__RAW DATA__:
BEGIN

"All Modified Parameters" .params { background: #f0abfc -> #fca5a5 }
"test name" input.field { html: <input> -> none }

END
BEGIN

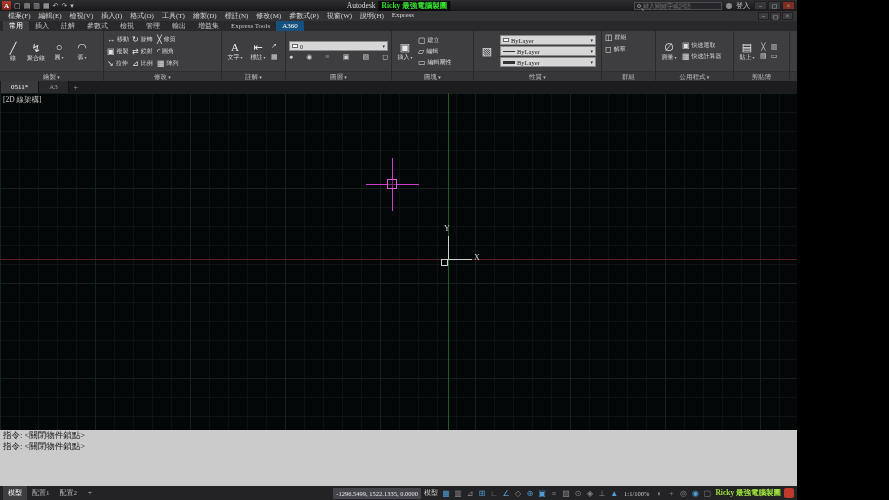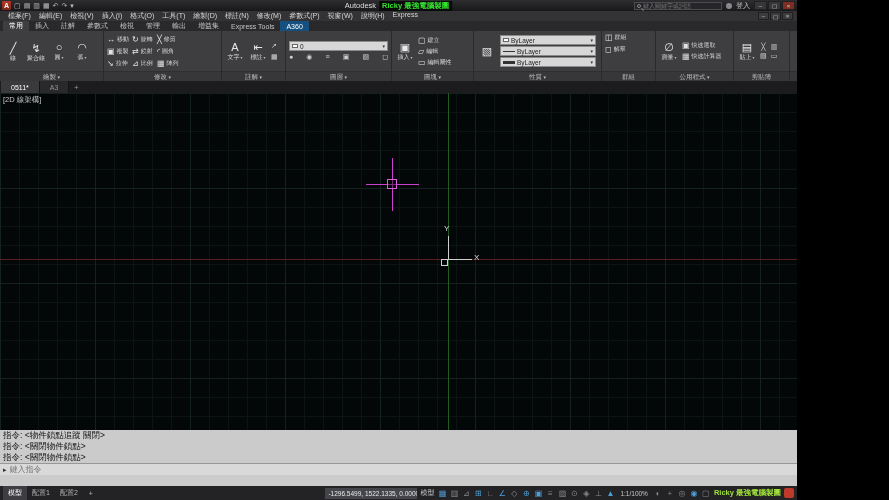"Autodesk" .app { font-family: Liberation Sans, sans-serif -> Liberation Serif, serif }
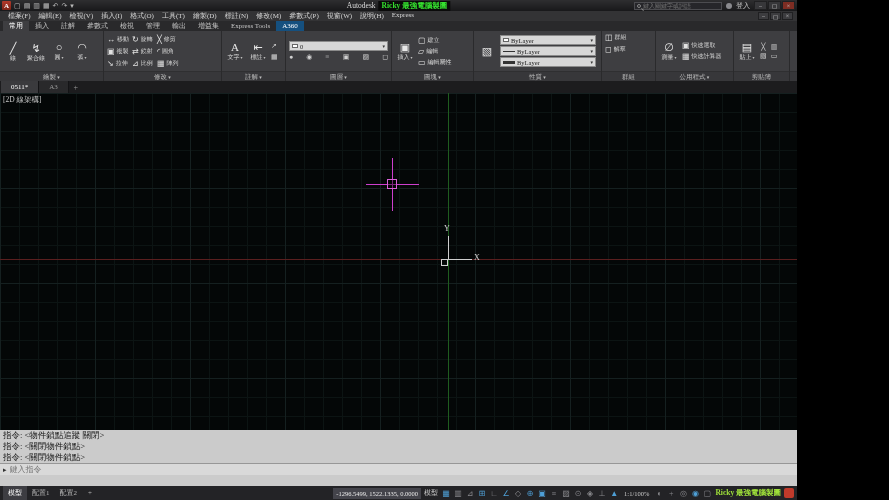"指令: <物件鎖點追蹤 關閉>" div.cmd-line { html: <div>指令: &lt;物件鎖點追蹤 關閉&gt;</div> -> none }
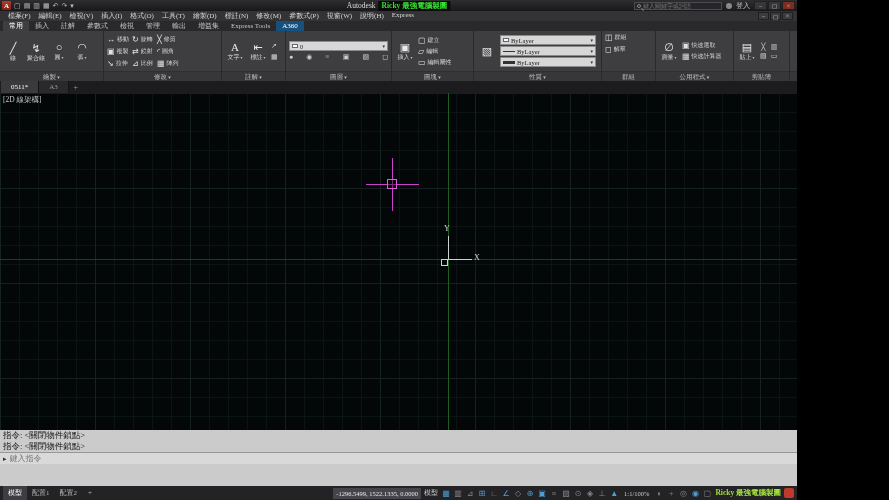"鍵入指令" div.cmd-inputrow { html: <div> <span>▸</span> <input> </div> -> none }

END

__EXERCISE DETAILS__:
From the records above, write out exactly the lines that begin at the line with "html: <div>指令: &lt;物件鎖點追蹤" and end at the line with "html: <div> <span>▸</span>". Pictures must not appear in the output.

__COMPLETED TASK__:
"指令: <物件鎖點追蹤 關閉>" div.cmd-line { html: <div>指令: &lt;物件鎖點追蹤 關閉&gt;</div> -> none }
"鍵入指令" div.cmd-inputrow { html: <div> <span>▸</span> <input> </div> -> none }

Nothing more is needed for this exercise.